Etant donné que nous ne vivons pas dans un « vide social » et que notre perception de ce qui nous entoure est en partie lié aux expériences que nous avons éprouvé précédemment, il semblerait logique qu’un enseignant en reconversion n’est pas la même vision du métier, des élèves et de l’institution qu’un enseignant « tout droit sorti des études ». Ces marques que l’individu peut porter suite à des expériences passées et qui le font être différents de la majorité a été défini et théorisé par la sociologue Erving GOFFMAN. Selon lui, un stigmate est « un attribut qui jette un discrédit profond, mais il faut bien voir qu’en réalité, c’est en termes de relations et non d’attributs qu’il convient de parler » . C’est donc le regard de la société sur cet individu qui contribue à faire reconnaitre cet attribut comme un stigmate et donc à stigmatiser l’individu. Il convient de préciser que pour E. GOFFMAN, un individu est porteur de deux identités sociales : une identité « virtuelle » (ce que la société attend de lui en fonction de ses attributs sociaux) et une identité « réelle » (ce qu’il est réellement). La présence d’un stigmate et donc d’une stigmatisation proviendra donc d’une différence entre ces eux identités : ses attributs effectifs seront différents de ce que la société attend de lui.

Ainsi, l’âge d’un individu, qui résulterait de sa précédente expérience professionnelle et de sa reconversion, pourrait être aller au discrédit de cet agent et donc être analysé comme un stigmate. En effet, comme le rappelle Pascal GUIBERT et alii , l’âge peut être vu comme un des facteurs influant sur la vision qu’un enseignant débutant va avoir sur son métier.

L’âge a d’ailleurs été analysé, entre autres par Pierre BOURDIEU . Pour lui, les frontières d’âge sont bien souvent des enjeux de lutte au sein des sociétés. En effet, les plus âgés sont généralement ceux qui vont disposer des différents pouvoirs (économique, culturel, politique et symbolique) et vont essayer de rejeter la jeunesse leur étiquetant des qualificatifs comme irresponsabilité ou immaturité.

A l’inverse, un individu plus âgé pourra se voir étiqueter des attributs comme expérimenté, solide, etc… Nous reviendrons sur ce point dans le cas des professeurs en reconversion. En tant que métier de représentation, l’âge du professeur débutant va avoir un impact sur la vision que celui-ci va avoir de son métier.

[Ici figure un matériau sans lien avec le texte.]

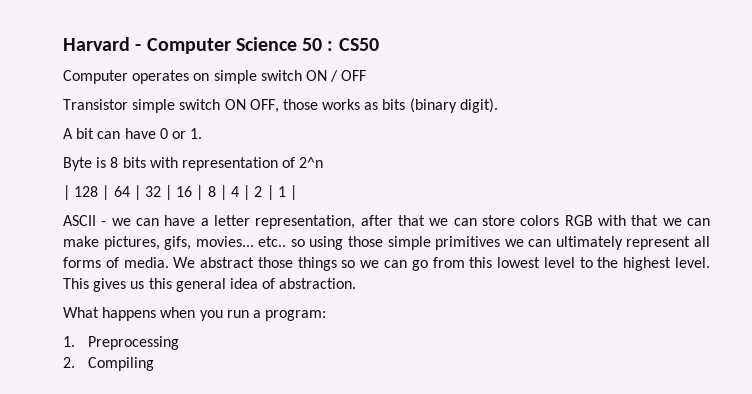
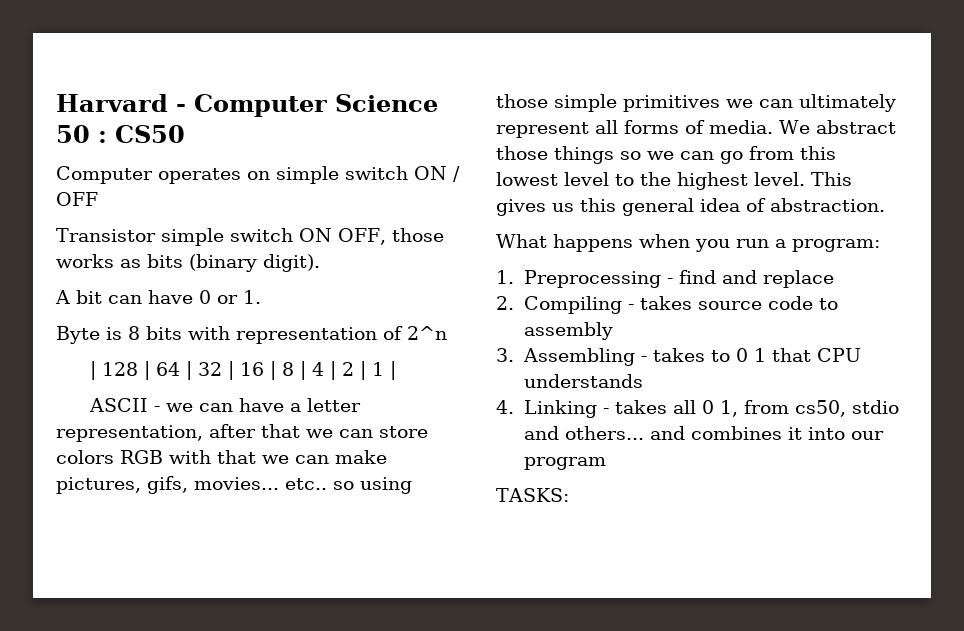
[63,357,155,371] // 2. Compiling -> [666,270,834,288] [496,296,838,314] [523,322,613,340] [496,348,861,366] [523,374,643,388] [496,400,899,418] [523,426,884,440] [523,457,606,470] [496,488,569,502] - find and replace // 2. Compiling - takes source code to assembly // 3. Assembling - takes to 0 1 that CPU understands // 4. Linking - takes all 0 1, from cs50, stdio and others... and combines it into our program // TASKS:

Le constat dressé par les chercheurs

L’enseignement : une vocation ?

La profession d’enseignant n’est pas une profession comme les autres. En effet, elle fait partie des rares métiers à pouvoir prétendre au statut de « vocation ». Cette notion de vocation a été introduit en sociologie par Max WEBER qui, pour la définir, reprend l’usage qu’en avait fait le théoricien protestant Martin LUTHER la définissant comme un métier, une profession mais aussi comme un appel. C’est le sens du mot allemand Beruf employé par ce dernier. Ce terme désigne donc un travail qui n’a d’autre fin que lui-même et qui répond donc à l’appel que Dieu envoie aux hommes. Selon cette acception, tout travail peut donc être une vocation.

Cependant, la notion de vocation a été travaillé sous une autre acception, moins religieuse. Toujours Max WEBER, dans le Savant et le Politique , étudie cette notion en lui conférant deux dimension. En effet, une vocation est définie comme une activité étant lui-même sa fin mais y ajoute le fait que celle-ci doit être caractérisée par un engagement désintéressé pour une cause.

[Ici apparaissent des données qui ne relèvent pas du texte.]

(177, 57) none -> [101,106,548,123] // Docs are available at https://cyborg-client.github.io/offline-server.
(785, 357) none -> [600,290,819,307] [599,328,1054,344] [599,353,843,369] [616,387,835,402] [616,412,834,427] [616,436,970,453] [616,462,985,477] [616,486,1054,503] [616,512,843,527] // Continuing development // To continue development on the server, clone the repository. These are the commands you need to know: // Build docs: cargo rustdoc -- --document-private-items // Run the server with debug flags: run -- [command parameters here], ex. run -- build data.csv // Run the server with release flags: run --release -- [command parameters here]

La sociologie contemporaine prolonge la définition de vocation défendue dans Le Savant et le Politique. Sous cet angle d’analyse, tous les métiers ne peuvent donc prétendre à être une vocation. A ce sujet, Christian CHEVANDIER souligne que « les métiers pour lesquels on peut parler de vocation sont généralement ceux où l’on porte aide et secours à autrui » . Les professions pouvant correspondre à cette définition sont donc relativement rares. A cet effet, nous pourrions citer les professions religieuses, les magistrats, les policiers et l’enseignement.

Dans l’ouvrage précédemment cité, Christian CHEVANDIER nous apprend qu’une vocation n’est jamais choisie par hasard. Même si à travers l’histoire celleci a pu prendre l’apparence de la volonté divine nous assignant à un poste bien précis dans la société, il insiste sur le fait qu’il faut aujourd’hui reconstruire le discours des acteurs pour trouver l’origine de ce choix. Pour l’auteur, ceci est très important pour le monde de l’enseignement où l’une des motivations peut être une rencontre avec un idéal. Nous pourrions prendre, avec l’auteur, l’exemple d’un instituteur ou d’un enseignant exemplaire qui a particulièrement influencé l’acteur et par rapport auquel il veut se conformer. Ce rôle de la personne « inspirante » dans le choix de la carrière enseignante a d’ailleurs été développé par Jérôme DEAUVIEAU . Nous aurons l’occasion de revenir ultérieurement sur les ressorts de la vocation et les motivations de l’engagement dans le métier d’enseignant.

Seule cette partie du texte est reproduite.